A ce jour, 435 promoteurs immobiliers, dont 368 petits et moyens, 57 personnes physiques et 10 groupes participent au chantier du logement social. La couverture du projet est nationale mais un bilan de localisation du programme reste à faire pour faire ressortir la diversité des opérations, de leurs caractéristiques, l’état d’avancement des projets selon leur localisation (grandes villes, villes moyennes et petites, milieu rural) et implantation (centralité, périphéries urbaines). Les deux programmes constituent une composante d’une politique de logement plus étendue dont les performances contribuent à déterminer les tendances des agrégats économiques du secteur du bâtiment et travaux publics. Toute la complexité de la mesure d’impact de ces programmes réside dans la méthode d’imputation de leur contribution à l’évolution des  agrégats sectoriels (production en volume, valeur ajoutée, investissements et emploi). Elle tient aussi aux caractéristiques spécifiques de ce segment de la production du logement (habitat social, large éventail des profils des producteurs, diversité des activités dans le processus de production, relation intra-filière entre commanditaires et unités de second rang, marché du travail informel…).

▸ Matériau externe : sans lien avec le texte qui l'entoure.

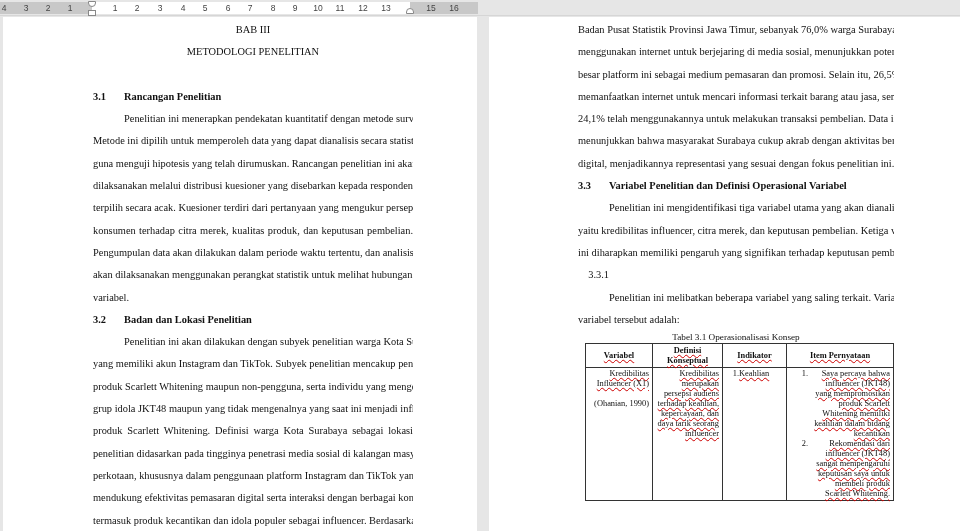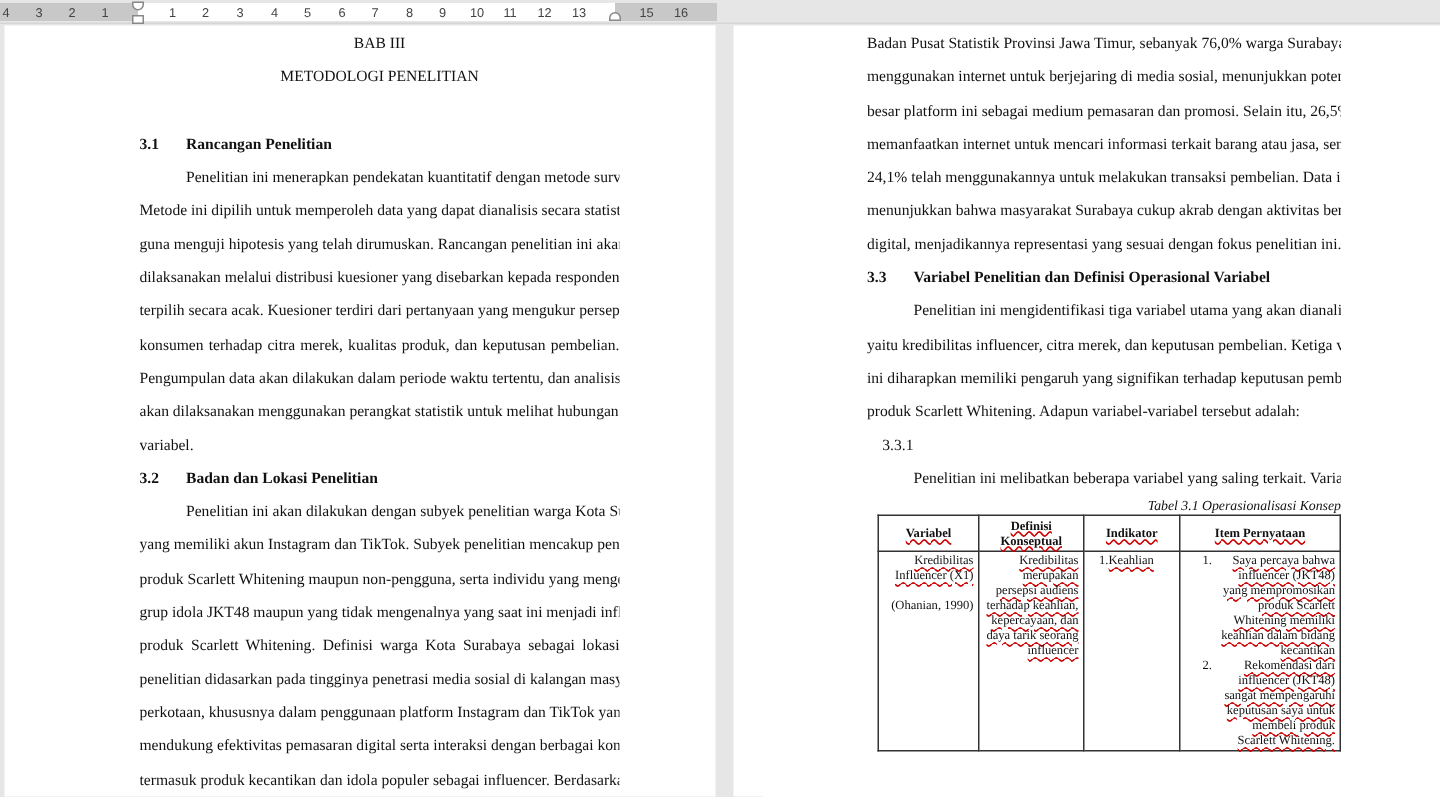--- a/index.html
+++ b/index.html
@@ -149,7 +149,6 @@
     <div class="line indent">Penelitian ini mengidentifikasi tiga variabel utama yang akan dianalisis,</div>
     <div class="line">yaitu kredibilitas influencer, citra merek, dan keputusan pembelian. Ketiga variabel</div>
     <div class="line">ini diharapkan memiliki pengaruh yang signifikan terhadap keputusan pembelian</div>
-    <div class="line last">produk Scarlett Whitening. Adapun variabel-variabel tersebut adalah:</div>
 
     <div class="sub-heading">
       <span class="sub-num">3.3.1</span>

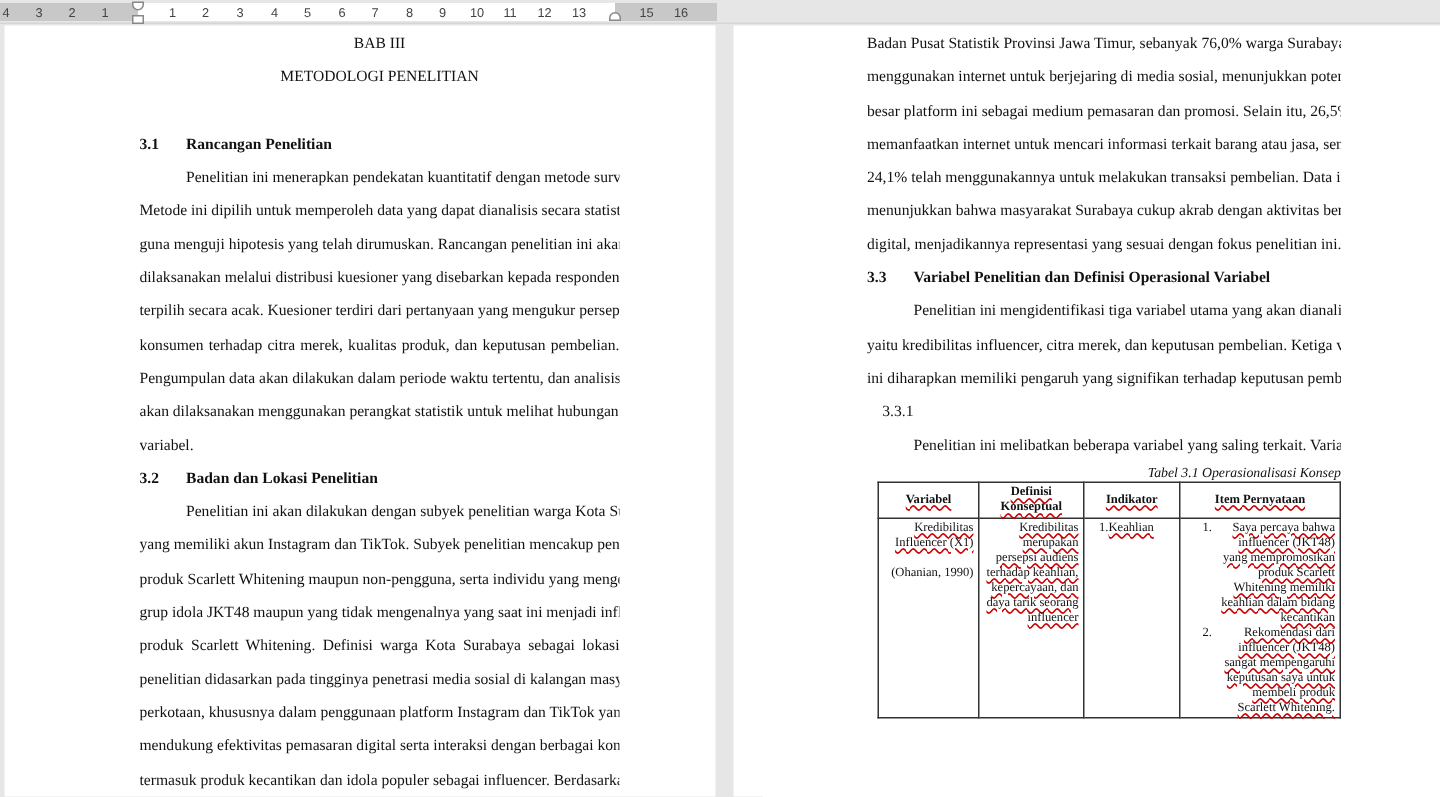--- a/index.html
+++ b/index.html
@@ -154,6 +154,7 @@
       <span class="sub-num">3.3.1</span>
     </div>
     <div class="line indent">Penelitian ini melibatkan beberapa variabel yang saling terkait. Variabel-</div>
+    <div class="line last">variabel tersebut adalah:</div>
 
     <div class="table-caption">Tabel 3.1 Operasionalisasi Konsep</div>
     <table class="op">

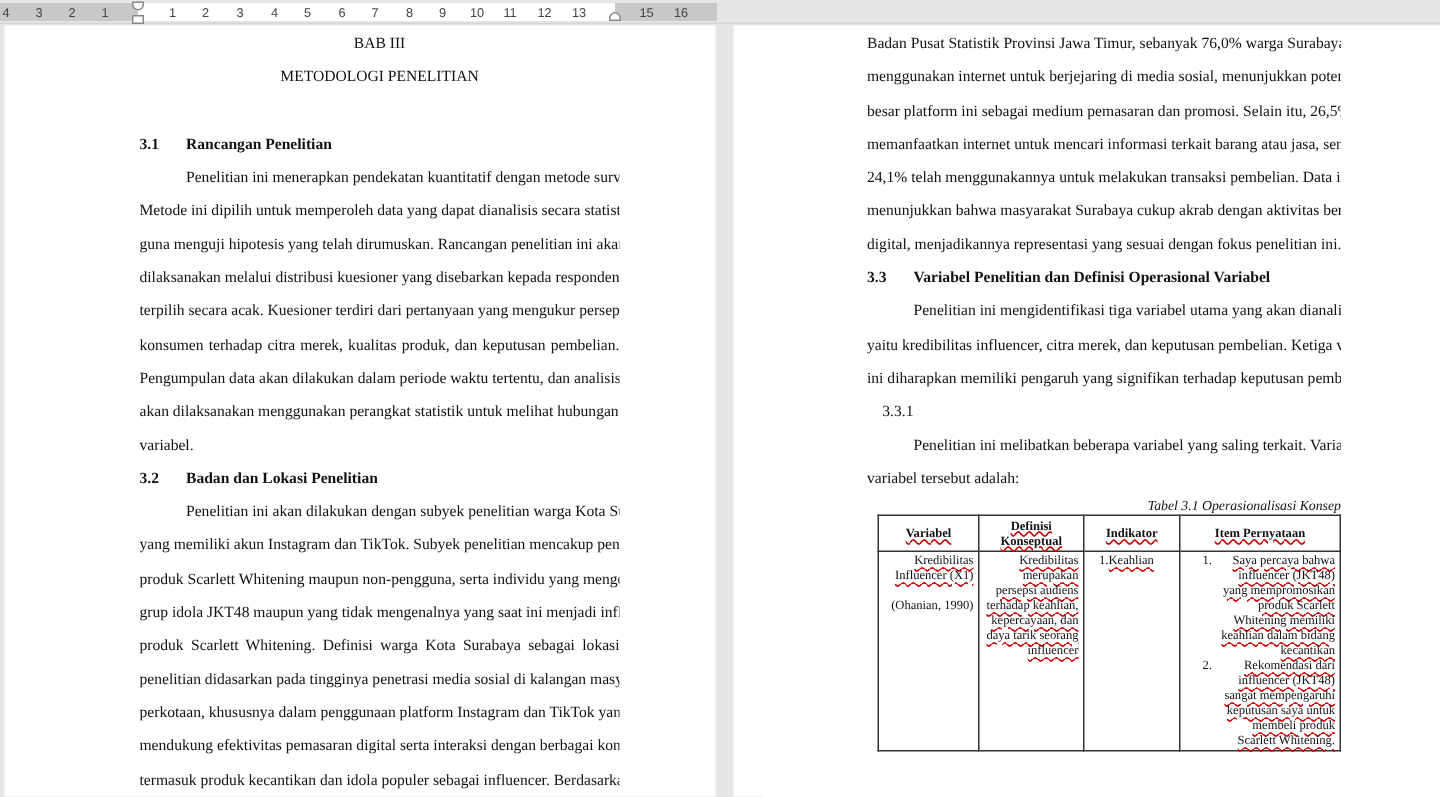--- a/index.html
+++ b/index.html
@@ -52,7 +52,7 @@
   .gap { height: 22.3px; }
 
   .table-caption {
-    text-align: right; font-size: 9.2px; line-height: 11px; margin-top: 1px; font-style: italic;
+    text-align: center; font-size: 9.2px; line-height: 11px; margin-top: 1px;
   }
   table.op {
     border-collapse: collapse; width: 308px; margin-left: 7px; font-size: 8.4px; line-height: 10px;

La  rigueur s’impose pour produire des indicateurs d’impact pertinents pour saisir l’impact global sur l’économie nationale, d’autant plus qu’il est essentiel de mesurer la portée et l’efficience des avantages financiers et fiscaux accordés par l’Etat au profit de ces programmes au regard des objectifs poursuivis. Si la dépense fiscale commence à être bien connue, les distorsions introduites par la fiscalité ne sont pas systématiquement mesurées. Il en est ainsi de la faveur qui est faite au logement neuf par rapport au logement ancien, de l’achat par endettement par rapport au financement propre ou de la fiscalité des loyers par rapport à celle des plus-values. Le marché peut s’orienter pour des raisons fiscales vers des sens qui n’obéissent pas nécessairement à la rationalité économique. Enfin, s’agissant d’un éventuel retour financier pour la collectivité publique, le calcul est encore plus malaisé. Il semble qu’à l’expérience on n’ait jamais vu que l’État gagne plus à un avantage fiscal qu’il ne perde. Le postulat est que l’effet incitatif de la mesure fiscale est toujours marginal par rapport à l’effet d’aubaine (transactions qui auraient eu lieu en l’absence de mesures). Ces différents effets doivent être appréciés car les programmes ne relèvent pas d’une offre conjoncturelle, ils répondent à un besoin stratégique. Leurs  perspectives d’évolution à moyen terme dépendent de l’évaluation de leur contenu de l’adéquation des mesures mises en place avec les problèmes à résoudre et les besoins réels des bénéficiaires ciblés.